-- What needs to be done --
Return every record below exactly as written, but leave out the pictures.

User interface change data

_ _ _ _ _ _ _

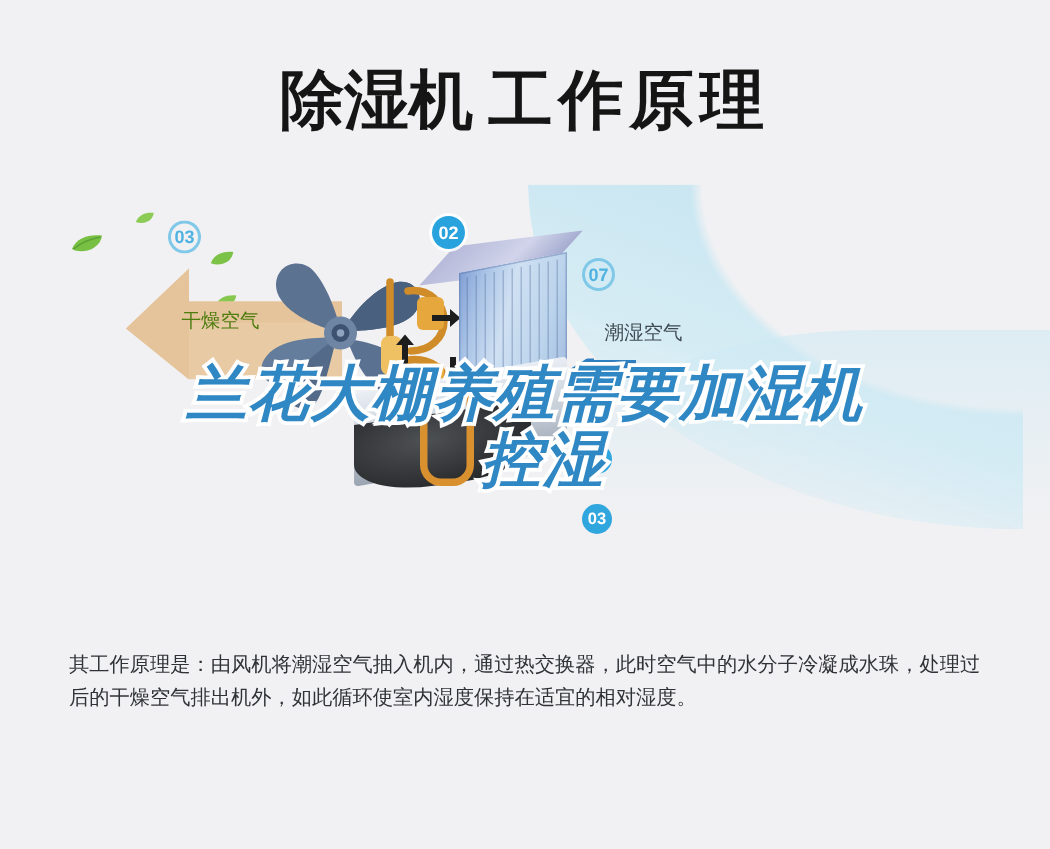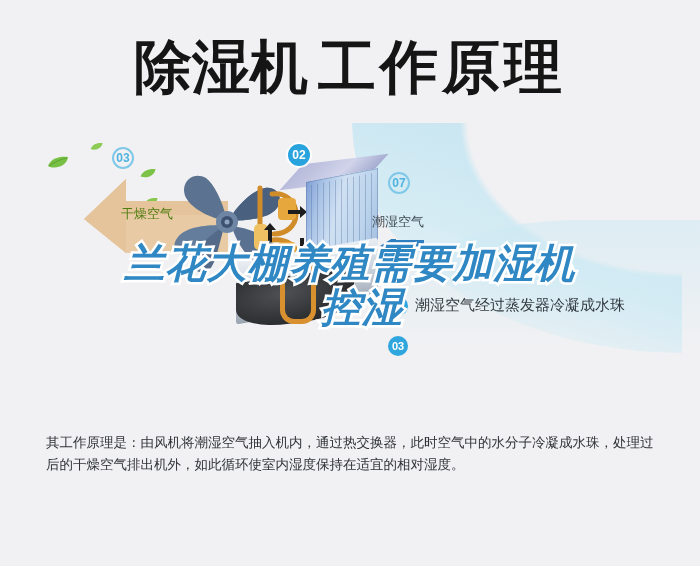--- a/index.html
+++ b/index.html
@@ -18,21 +18,21 @@
   }
 
   
   .title-bar {
     position: absolute;
     top: 28px; left: 0; right: 0;
     text-align: center;
     height: 78px;
   }
   .title-text {
-    font-size: 58px;
+    font-size: 43px;
     line-height: 78px;
     font-weight: bold;
     color: #151515;
     letter-spacing: 2px;
     font-family: "Liberation Sans", "DejaVu Sans", sans-serif;
     white-space: nowrap;
   }
   .title-text .t1 { letter-spacing: 0px; }
   .title-text .t2 { letter-spacing: 4px; margin-left: 10px; }
 
@@ -361,21 +361,21 @@
           <i style="left:53px"></i>
         <i style="left:59px"></i>
           <i style="left:65px"></i>
       </div>
     </div>
 
     <div class="badge" style="left:288px;top:19px;">02</div>
     <div class="callout">热交换器</div>
 
     <div class="badge ghost" style="left:388px;top:47px;">07</div>
-    <div class="diag-label" style="left:372px;top:88px;">潮湿空气</div>
+    <div class="diag-label" style="left:403px;top:88px;">潮湿空气</div>
     <div class="in-arrow">
       <svg width="46" height="14" viewBox="0 0 46 14">
         <path d="M46 1 L18 1 L18 -3 L2 7 L18 17 L18 13 L46 13 Z" fill="#2f7fc0" transform="translate(0,0)"></path>
       </svg>
     </div>
 
     <div class="housing"></div>
     <div class="compressor-tag">压缩机</div>
     <div class="housing-dark"></div>
     <div class="pipe-u"></div>
@@ -388,21 +388,20 @@
     <div class="overlay-line second">控湿</div>
   </div>
 
   <div class="steps">
     <div class="step" style="visibility:hidden;">
       <div class="step-badge">01</div>
       <div class="step-text">机器内置风机将潮湿空气抽入机内</div>
     </div>
     <div class="step">
       <div class="step-badge">02</div>
-      <div class="step-text">潮湿空气经过蒸发器冷凝成水珠</div>
     </div>
     <div class="step">
       <div class="step-badge">03</div>
     </div>
   </div>
 
   <div class="body-copy">
     <p class="para">其工作原理是：由风机将潮湿空气抽入机内，通过热交换器，此时空气中的水分子冷凝成水珠，处理过后的干燥空气排出机外，如此循环使室内湿度保持在适宜的相对湿度。</p>
   </div>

_ _ _ _ _ _ _

-- Result for this exercise --
--- a/index.html
+++ b/index.html
@@ -18,21 +18,21 @@
   }
 
   
   .title-bar {
     position: absolute;
     top: 28px; left: 0; right: 0;
     text-align: center;
     height: 78px;
   }
   .title-text {
-    font-size: 58px;
+    font-size: 43px;
     line-height: 78px;
     font-weight: bold;
     color: #151515;
     letter-spacing: 2px;
     font-family: "Liberation Sans", "DejaVu Sans", sans-serif;
     white-space: nowrap;
   }
   .title-text .t1 { letter-spacing: 0px; }
   .title-text .t2 { letter-spacing: 4px; margin-left: 10px; }
 
@@ -361,21 +361,21 @@
           <i style="left:53px"></i>
         <i style="left:59px"></i>
           <i style="left:65px"></i>
       </div>
     </div>
 
     <div class="badge" style="left:288px;top:19px;">02</div>
     <div class="callout">热交换器</div>
 
     <div class="badge ghost" style="left:388px;top:47px;">07</div>
-    <div class="diag-label" style="left:372px;top:88px;">潮湿空气</div>
+    <div class="diag-label" style="left:403px;top:88px;">潮湿空气</div>
     <div class="in-arrow">
       <svg width="46" height="14" viewBox="0 0 46 14">
         <path d="M46 1 L18 1 L18 -3 L2 7 L18 17 L18 13 L46 13 Z" fill="#2f7fc0" transform="translate(0,0)"></path>
       </svg>
     </div>
 
     <div class="housing"></div>
     <div class="compressor-tag">压缩机</div>
     <div class="housing-dark"></div>
     <div class="pipe-u"></div>
@@ -388,21 +388,20 @@
     <div class="overlay-line second">控湿</div>
   </div>
 
   <div class="steps">
     <div class="step" style="visibility:hidden;">
       <div class="step-badge">01</div>
       <div class="step-text">机器内置风机将潮湿空气抽入机内</div>
     </div>
     <div class="step">
       <div class="step-badge">02</div>
-      <div class="step-text">潮湿空气经过蒸发器冷凝成水珠</div>
     </div>
     <div class="step">
       <div class="step-badge">03</div>
     </div>
   </div>
 
   <div class="body-copy">
     <p class="para">其工作原理是：由风机将潮湿空气抽入机内，通过热交换器，此时空气中的水分子冷凝成水珠，处理过后的干燥空气排出机外，如此循环使室内湿度保持在适宜的相对湿度。</p>
   </div>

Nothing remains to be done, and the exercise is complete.